Has anyone installed a fan cooled tranny cooler like this http://store.summitracing.com/partdetail.asp?autofilter=1∂=BMM-70297&N=700+400004+115&autoview=sku

and where/how would (did) you install it.? I don't think it would fit between the grill & radiator. Is the fan assist needed?

Thanks,

Fran


----------



## Brian Young (Aug 13, 2005)

I installed one on my 94 F150. It was from Perma-Cool, I got it at either Summit or JEGGS RACING. It worked great, it blew out 1250cfm and easy to install. It ran me 165.00 plus shipping.


----------



## festerw (Sep 25, 2003)

I'd skip the fan assisted one, #1 plenty of people are running regular plate style ones on XJ's without problems #2 space is a rare commodity on the XJ's I doubt you'd find a good place to mount it. You shouldn't have any problems the AW4 transmissions are one of the best out there.

Here are some links with some good ideas for the tranny cooler and fitting #'s so you don't have to cut any lines.

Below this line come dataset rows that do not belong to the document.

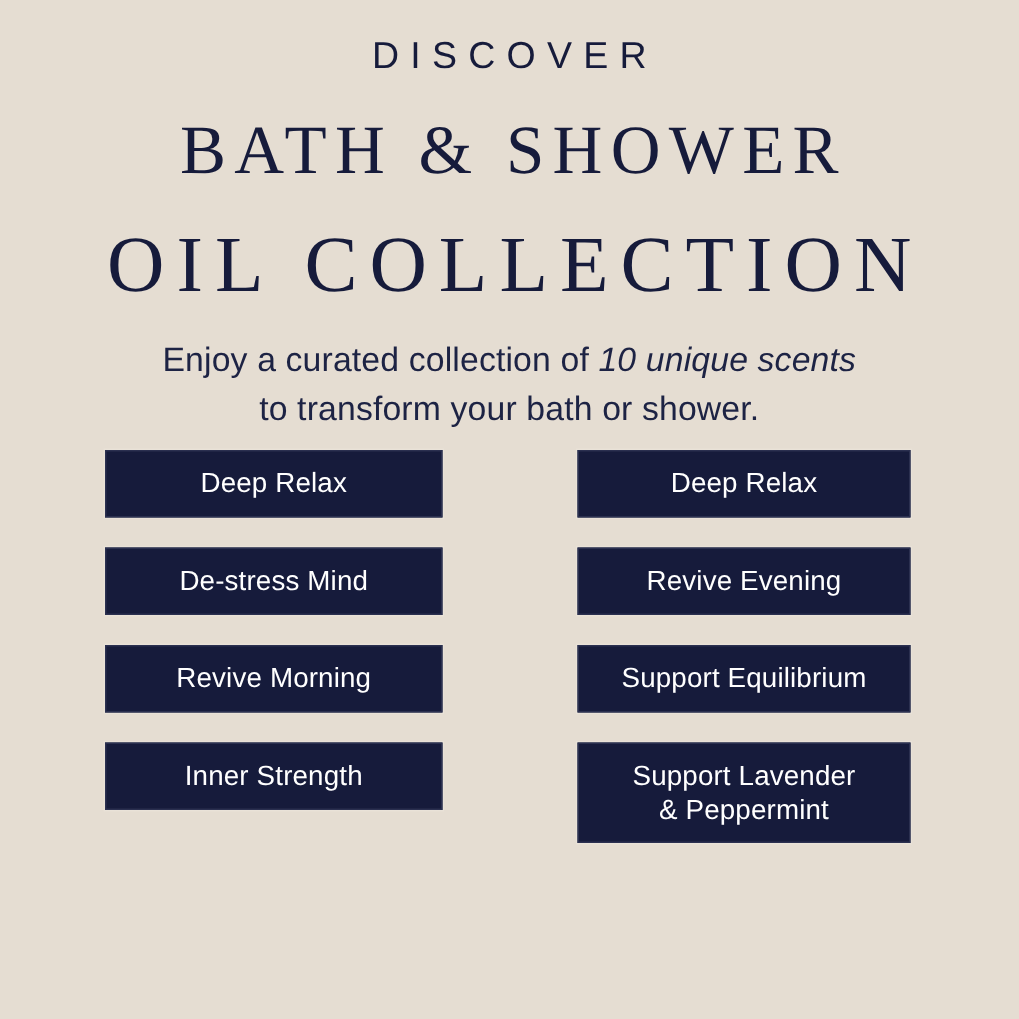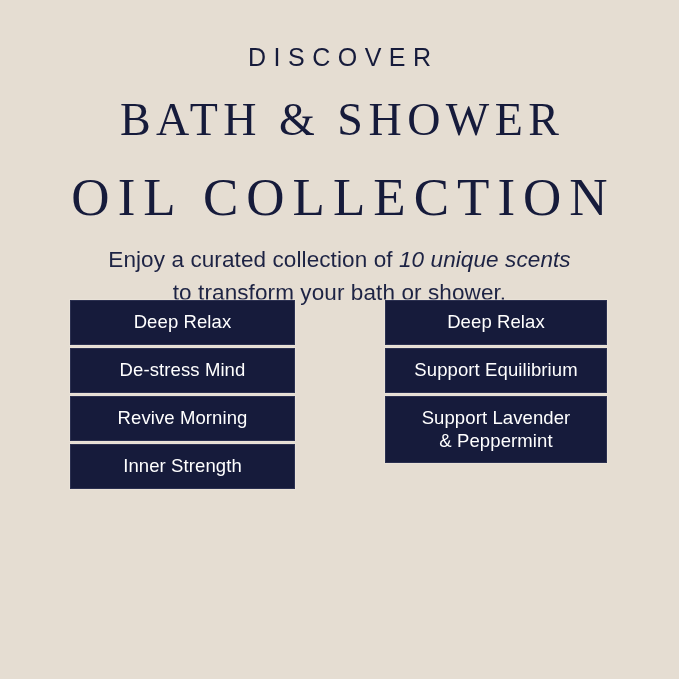"DISCOVER" .header { padding-top: 44px -> 24px }
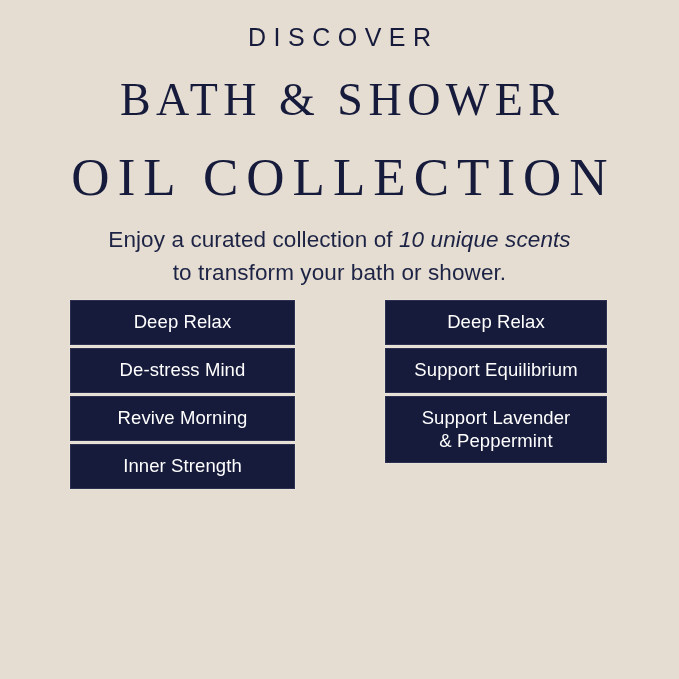"Deep Relax" .scent-chip { margin-bottom: 3px -> 20px }
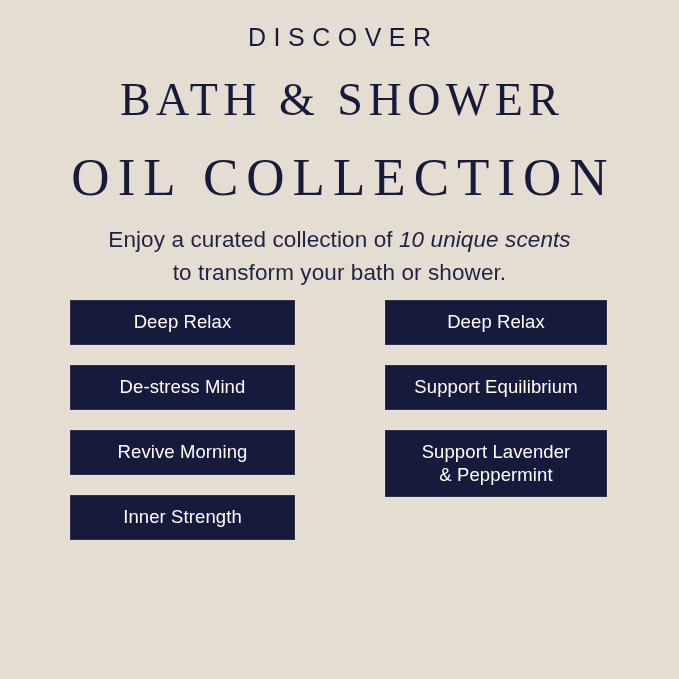"Revive Evening" div.scent-chip { html: none -> <div> <span>Revive Evening</span> </div> }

http://www.jeepforum.com/forum/showthread.php?t=159759&highlight=fitting

http://www.jeepforum.com/forum/showthread.php?t=249038

and some pics of how mine is mounted


----------



## Detroitdan (Aug 15, 2005)

I always run a trans temp gauge, auxiliary cooler, and prior to this truck I have now I always added an electric fan (this one has such HD cooling I can't even get it warm). You'd be amazed at how fast the temp shoots up when plowing, five minutes of hard work. With m old trucks I used the factory cooler in the radiator, in addition to a 10k gvw aux cooler. In about five minutes of pushing in 4wd, temps would go up into the red. If I turned the fan on soon enough I could keep plowing, if not I had to wait a couple minutes for it to come back down.
There is no airflow at all at low speed, not to mention the blade disrupts it a lot on the road. If you just add the gauge now, I can guarantee you will be shopping for a cooler and a fan before the next time you plow. I just put mine on a switch and watched the gauge, but you could get fancy and use a temp sensor switch.

If your engine is hot, your tranny is too. And heat kills trannys.


----------